Friend #9 - Amanda
Strength comes in many different forms.
Amanda was a starry-eyed ASU freshman when a friend of hers
asked her to go on a church trip to San Diego.
Even though Amanda had never been particularly religious, a trip to San
Diego sounded pretty good to her. It was
on that trip that she met the man she would eventually marry. He was Russian, here in Arizona on a work
visa. He was fourteen-years her elder
and he was deliciously exotic.
Unfortunately, this isn’t a love story.
Amanda’s Russian admitted he was really only interested in
the church so he could meet girls. Amanda
is a brassy, no-nonsense New Yorker so I doubt she was ever naïve…but at the
time, she was young and she didn’t really recognize the power the age
difference would hold over her. She
dated her Russian on and off for four years and then when she was twenty-one
and nearing her college graduation, she found out she was pregnant.
She had wanted to go to grad school but her Russian wanted
to get married. There was no pressure
from Amanda’s family but there is a persistent societal pressure for women to get
married after college. It seemed to be
the next step. Being pregnant, it was
only natural that Amanda would want to check that box off her list. She thought it was for her benefit…and for the
baby’s. So even though she had a degree
in social work, Amanda married her Russian, had a son and was relegated to a
housewife…and slowly Amanda’s life drifted into what was expected…but not what
made her happy.
Amanda now wonders if it was really love or the desire to
try to do the right thing that kept her moving deeper and deeper into the
Russian’s clutches. He was selfish and
unkind. Amanda said she was in the
delivery room having their second child when she realized she wanted to divorce
her husband. Three months later she was
sitting across from a divorce attorney.
Amanda believes a lot of women would have lived with the
unhappiness. She had two small children
and no income. All of her family was
back east so there was no one to help her.

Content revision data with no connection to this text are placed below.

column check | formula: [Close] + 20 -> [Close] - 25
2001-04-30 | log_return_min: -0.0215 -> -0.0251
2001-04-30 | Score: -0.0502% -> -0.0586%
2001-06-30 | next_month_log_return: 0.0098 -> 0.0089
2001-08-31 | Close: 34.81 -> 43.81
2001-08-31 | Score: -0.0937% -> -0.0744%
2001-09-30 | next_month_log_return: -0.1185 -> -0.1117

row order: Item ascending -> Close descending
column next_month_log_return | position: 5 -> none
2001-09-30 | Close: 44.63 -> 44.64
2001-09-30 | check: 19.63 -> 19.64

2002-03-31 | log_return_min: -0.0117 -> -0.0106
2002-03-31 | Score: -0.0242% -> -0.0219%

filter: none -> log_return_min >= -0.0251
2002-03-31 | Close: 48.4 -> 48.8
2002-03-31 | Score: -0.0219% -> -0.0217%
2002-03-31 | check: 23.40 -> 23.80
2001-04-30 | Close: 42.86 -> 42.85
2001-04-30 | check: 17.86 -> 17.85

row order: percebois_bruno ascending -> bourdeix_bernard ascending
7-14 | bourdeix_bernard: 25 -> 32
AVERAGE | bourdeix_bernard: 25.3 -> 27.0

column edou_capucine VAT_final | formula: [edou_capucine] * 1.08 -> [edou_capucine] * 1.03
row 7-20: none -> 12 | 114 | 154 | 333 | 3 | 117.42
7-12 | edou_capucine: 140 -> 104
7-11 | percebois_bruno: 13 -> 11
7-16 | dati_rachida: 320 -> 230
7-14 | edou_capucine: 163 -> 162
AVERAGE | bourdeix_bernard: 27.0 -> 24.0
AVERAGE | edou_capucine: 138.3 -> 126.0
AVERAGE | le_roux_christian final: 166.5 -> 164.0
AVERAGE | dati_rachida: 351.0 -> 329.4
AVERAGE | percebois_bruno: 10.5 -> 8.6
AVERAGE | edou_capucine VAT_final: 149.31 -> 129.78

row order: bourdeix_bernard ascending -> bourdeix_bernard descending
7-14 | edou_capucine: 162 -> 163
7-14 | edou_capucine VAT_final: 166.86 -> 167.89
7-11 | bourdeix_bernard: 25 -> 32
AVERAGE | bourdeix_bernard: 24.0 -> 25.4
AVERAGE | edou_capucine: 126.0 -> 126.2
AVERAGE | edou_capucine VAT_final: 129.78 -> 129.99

There was no one to give her emotional or financial support when she
needed it. She didn’t say it because she’s
such a tough cookie but she must have been scared. She probably had to dig down deep inside of
her herself to find the strength to leave, not knowing what would happen
next. I respect that kind of moxie. I respect it because I know exactly what it
takes…because I, too, have had to find that strength.
Amanda found a job with the State and over the past two
years, she has done her best to put herself in a better place. A lot of the time she has been exhausted from
work, from her children, from just trying to keep her head above water as a
single mom. But in September, she began
to feel a little more stable. She began
to be open to meeting someone new. She
lost twenty pounds. She started online
dating and most people would think that’s where the story ends.
And then Amanda said this:
“How do you make yourself vulnerable when you’ve already
been hurt so badly?”
Of all the things she’s been through, vulnerability is the
thing she struggles with the most. Being
tough…or at least making people think you are tough is easy…but how do you
purposely make yourself vulnerable knowing you are giving a stranger the power
to hurt you?
I don’t really know the answer but if determination and
gumption have anything to do with it, Amanda will find a way. She’s already happier. And she’s hopeful that somewhere out there is
a person who will love her for the woman she is. And where there is hope, there is always possibility.